**WORK INSTRUCTION**
For this listing, reproduce the line with "text-align: none ->", the line with "html: <div> <div>POPOVICI", and the lines between, exactly as they stand. Leave out pictures and all other lines.

**GIVEN RECORDS**
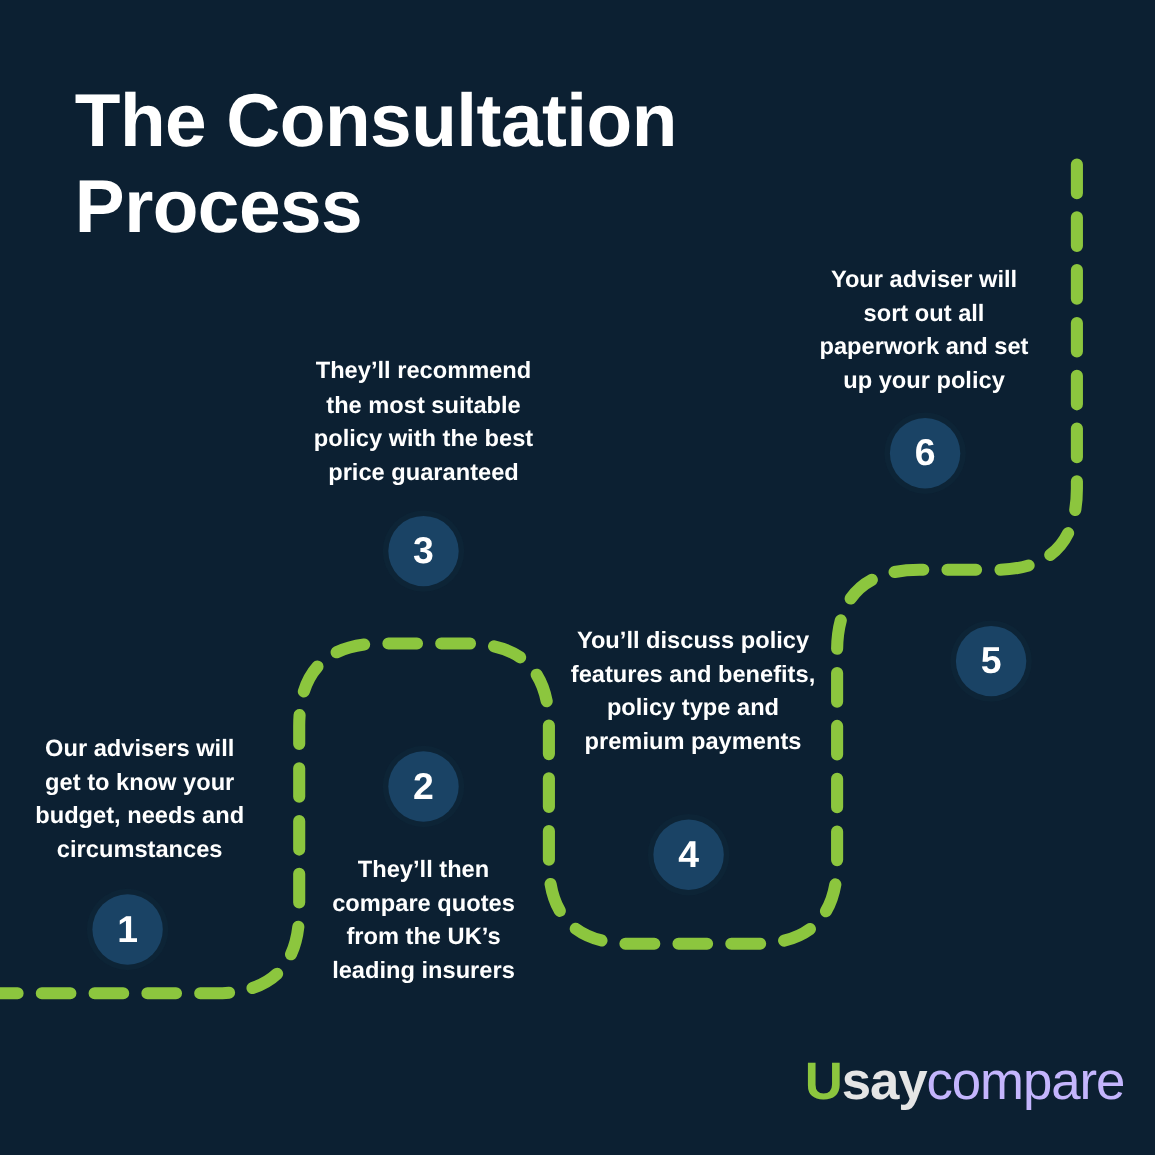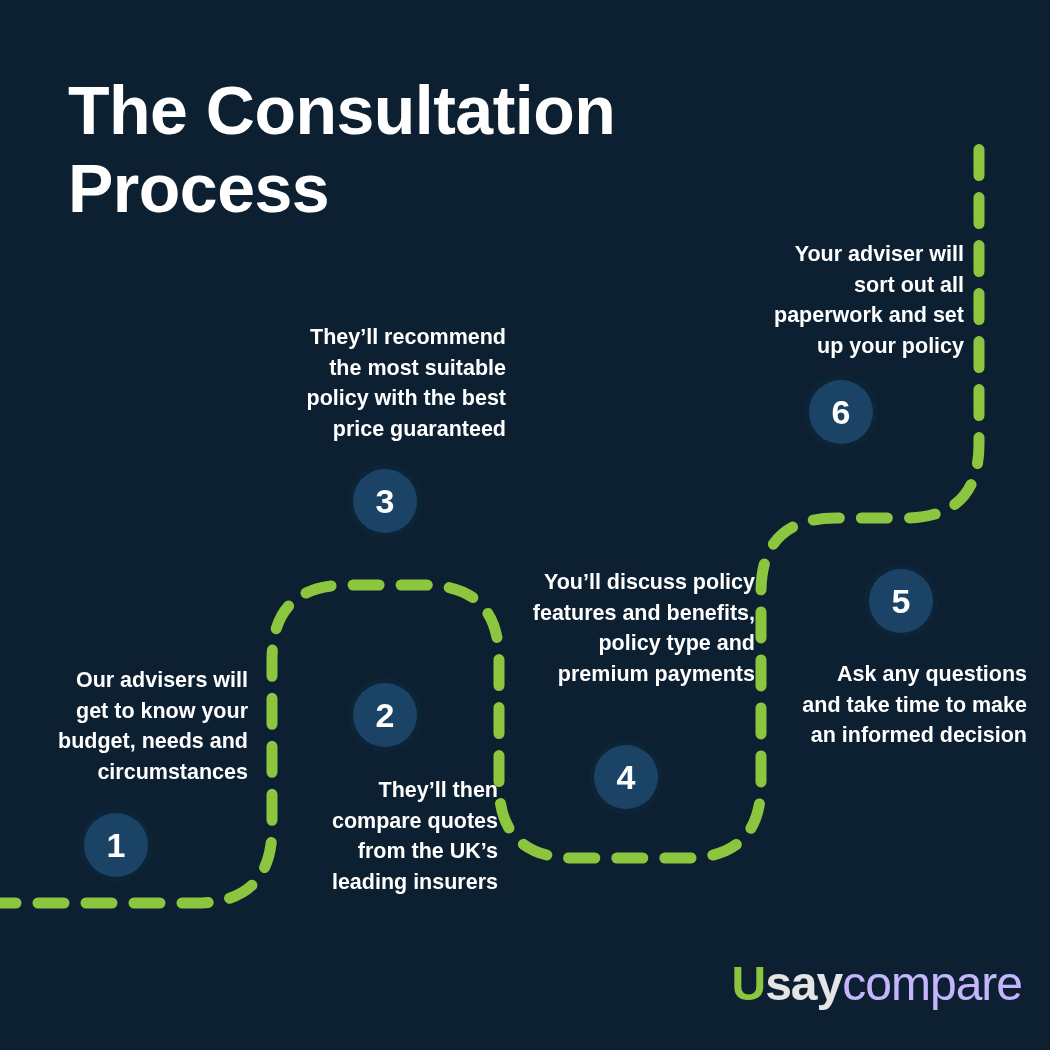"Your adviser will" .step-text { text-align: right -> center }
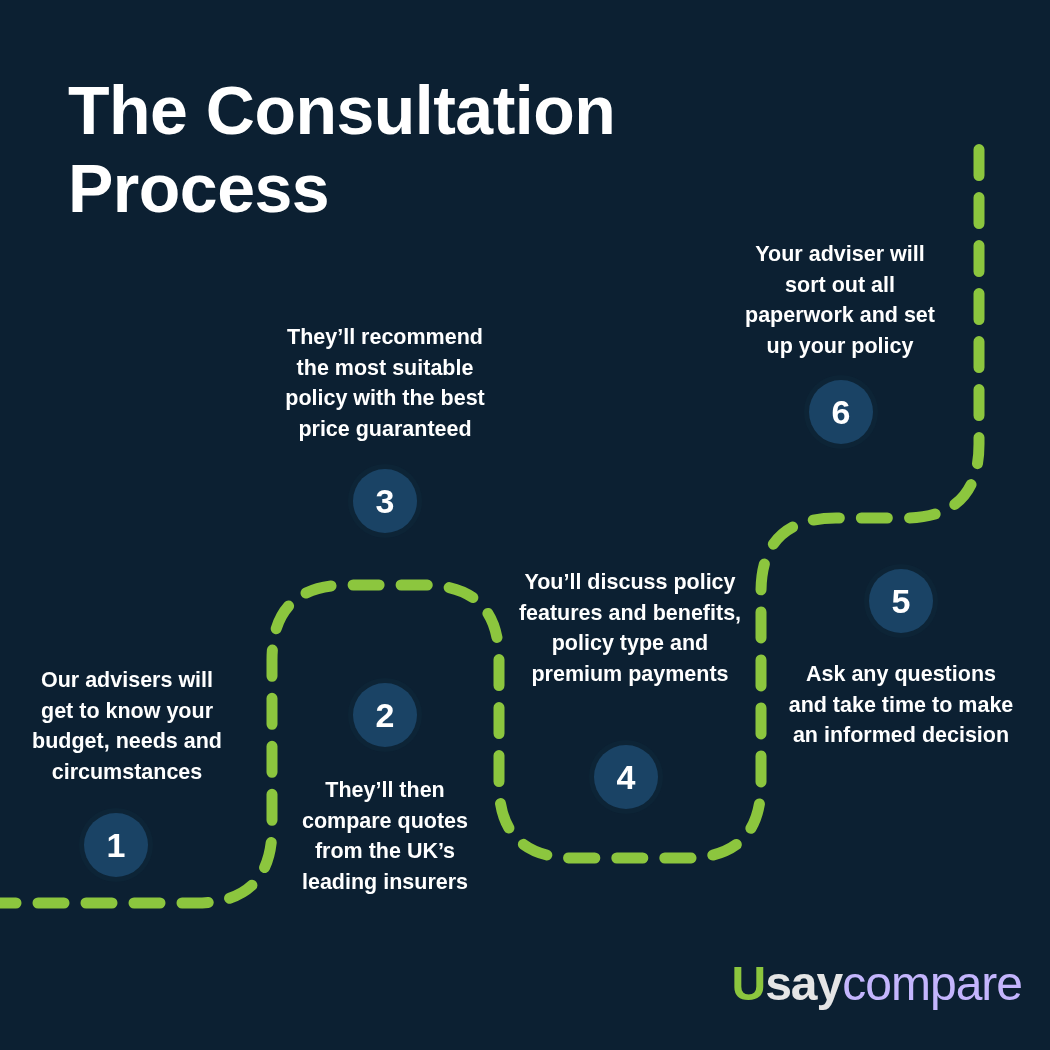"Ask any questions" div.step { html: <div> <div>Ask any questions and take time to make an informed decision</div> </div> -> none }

...

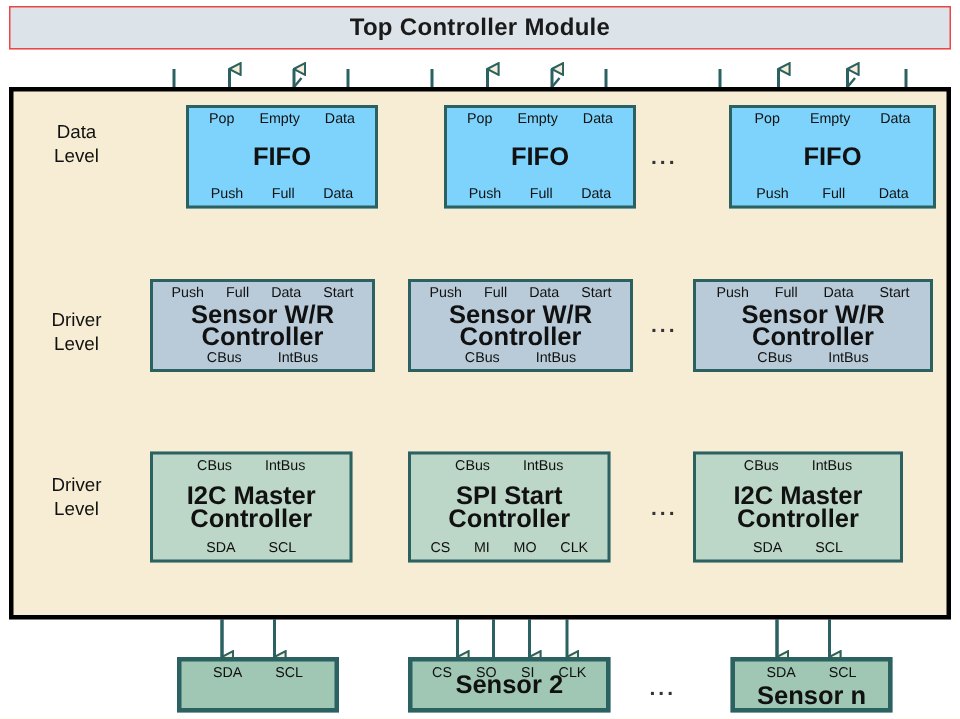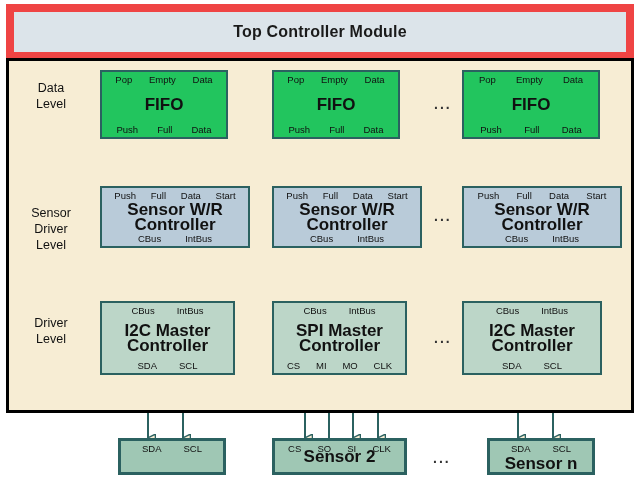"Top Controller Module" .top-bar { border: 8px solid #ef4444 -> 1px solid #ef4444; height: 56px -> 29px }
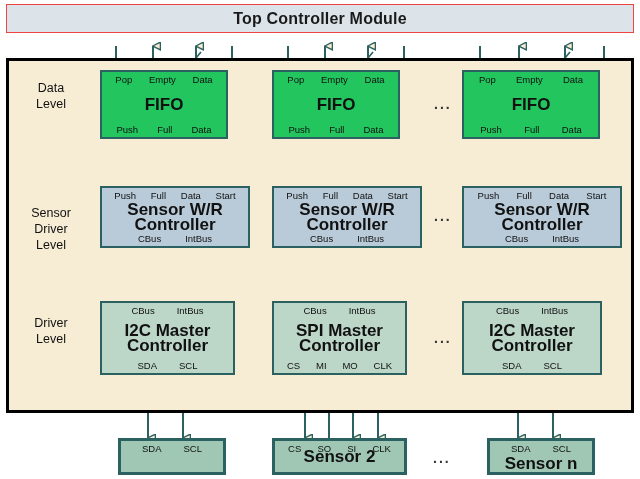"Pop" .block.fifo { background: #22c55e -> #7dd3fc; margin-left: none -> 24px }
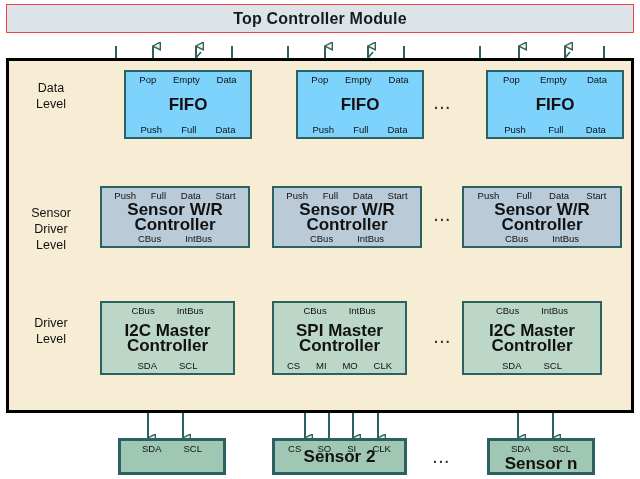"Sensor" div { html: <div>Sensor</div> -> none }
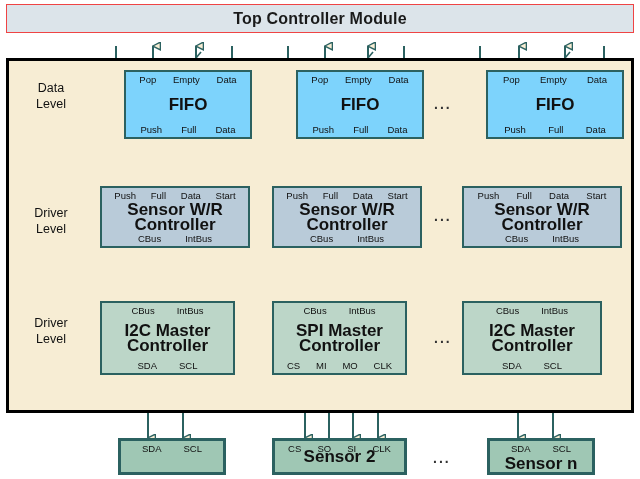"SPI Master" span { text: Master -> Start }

...

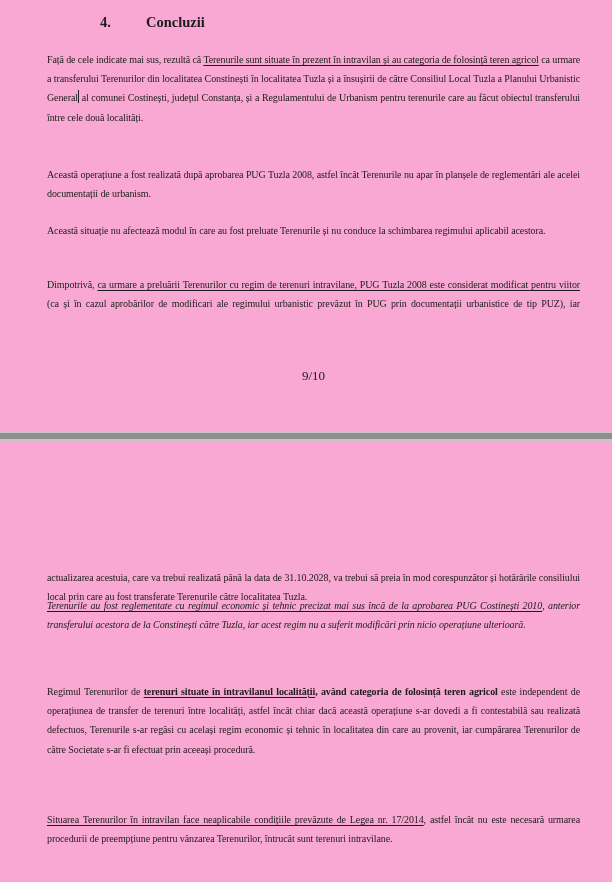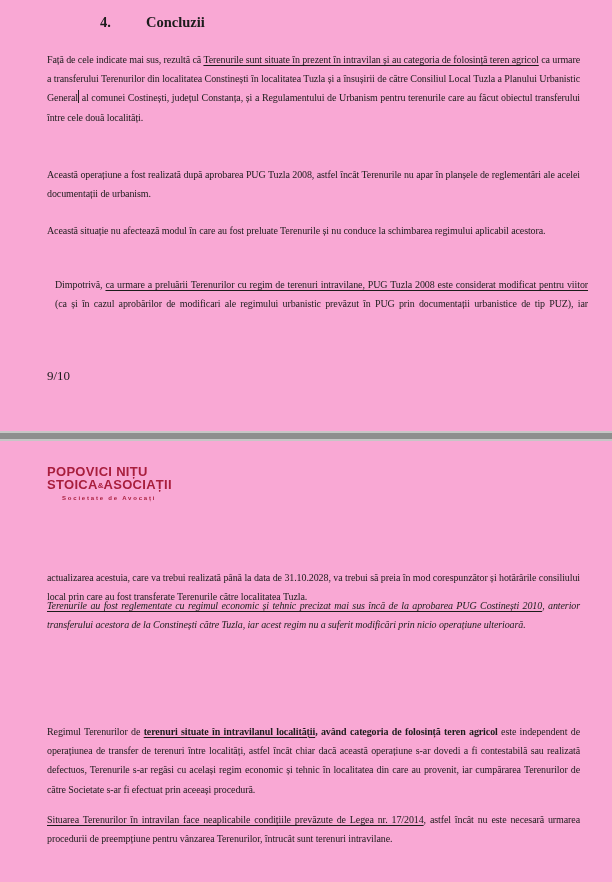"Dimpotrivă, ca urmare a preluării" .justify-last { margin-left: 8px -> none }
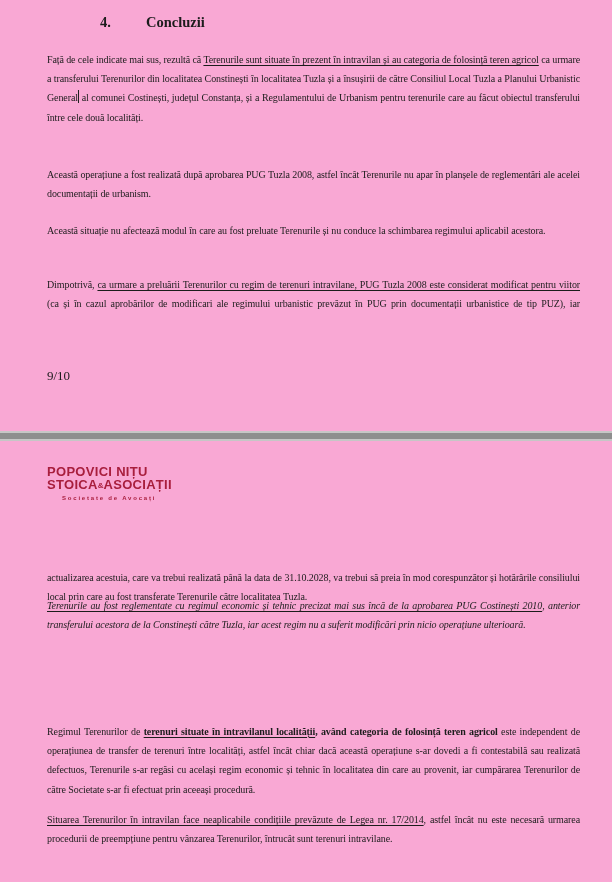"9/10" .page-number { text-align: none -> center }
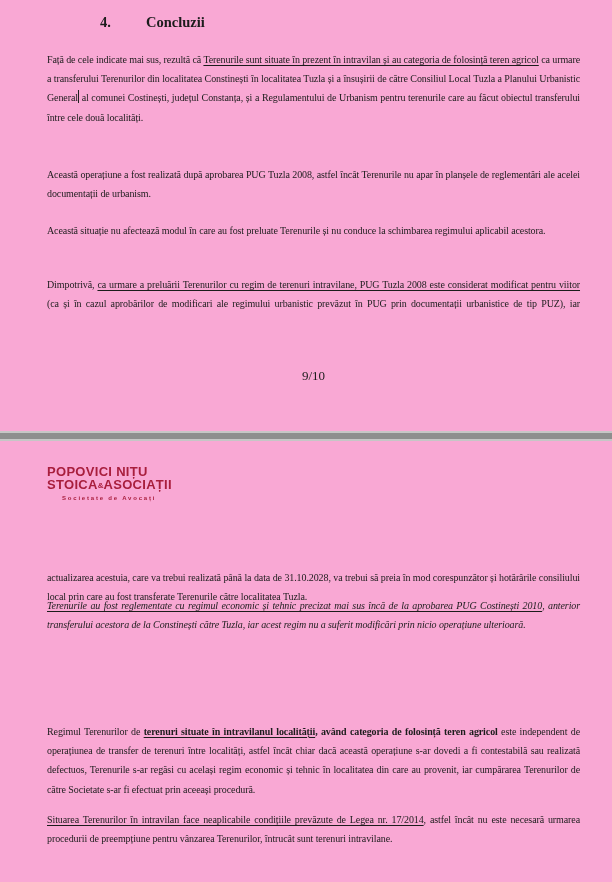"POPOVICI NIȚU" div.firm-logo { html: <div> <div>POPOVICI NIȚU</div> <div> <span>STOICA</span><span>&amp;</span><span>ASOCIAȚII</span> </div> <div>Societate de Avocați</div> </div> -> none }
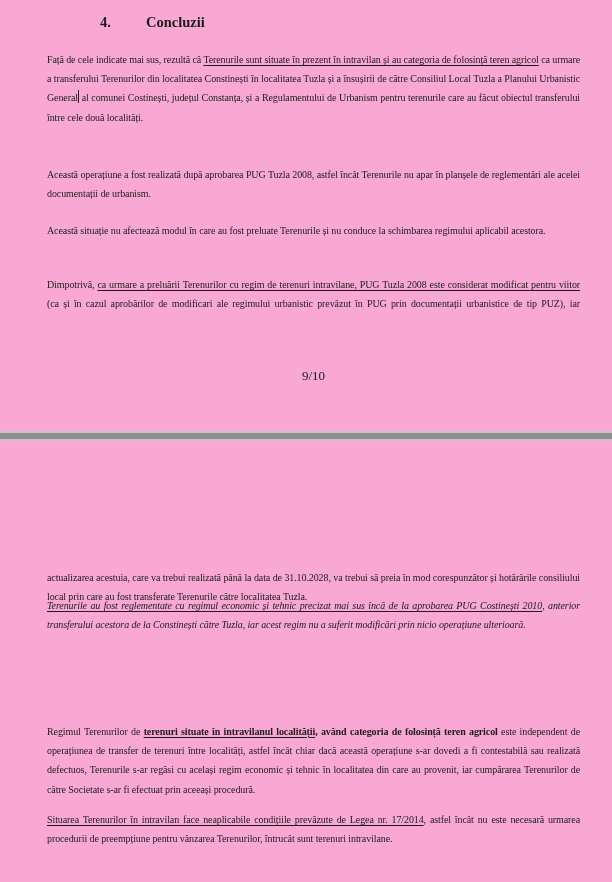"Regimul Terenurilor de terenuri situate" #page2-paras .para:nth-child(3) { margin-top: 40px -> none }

**EXERCISE ANSWER**
"9/10" .page-number { text-align: none -> center }
"POPOVICI NIȚU" div.firm-logo { html: <div> <div>POPOVICI NIȚU</div> <div> <span>STOICA</span><span>&amp;</span><span>ASOCIAȚII</span> </div> <div>Societate de Avocați</div> </div> -> none }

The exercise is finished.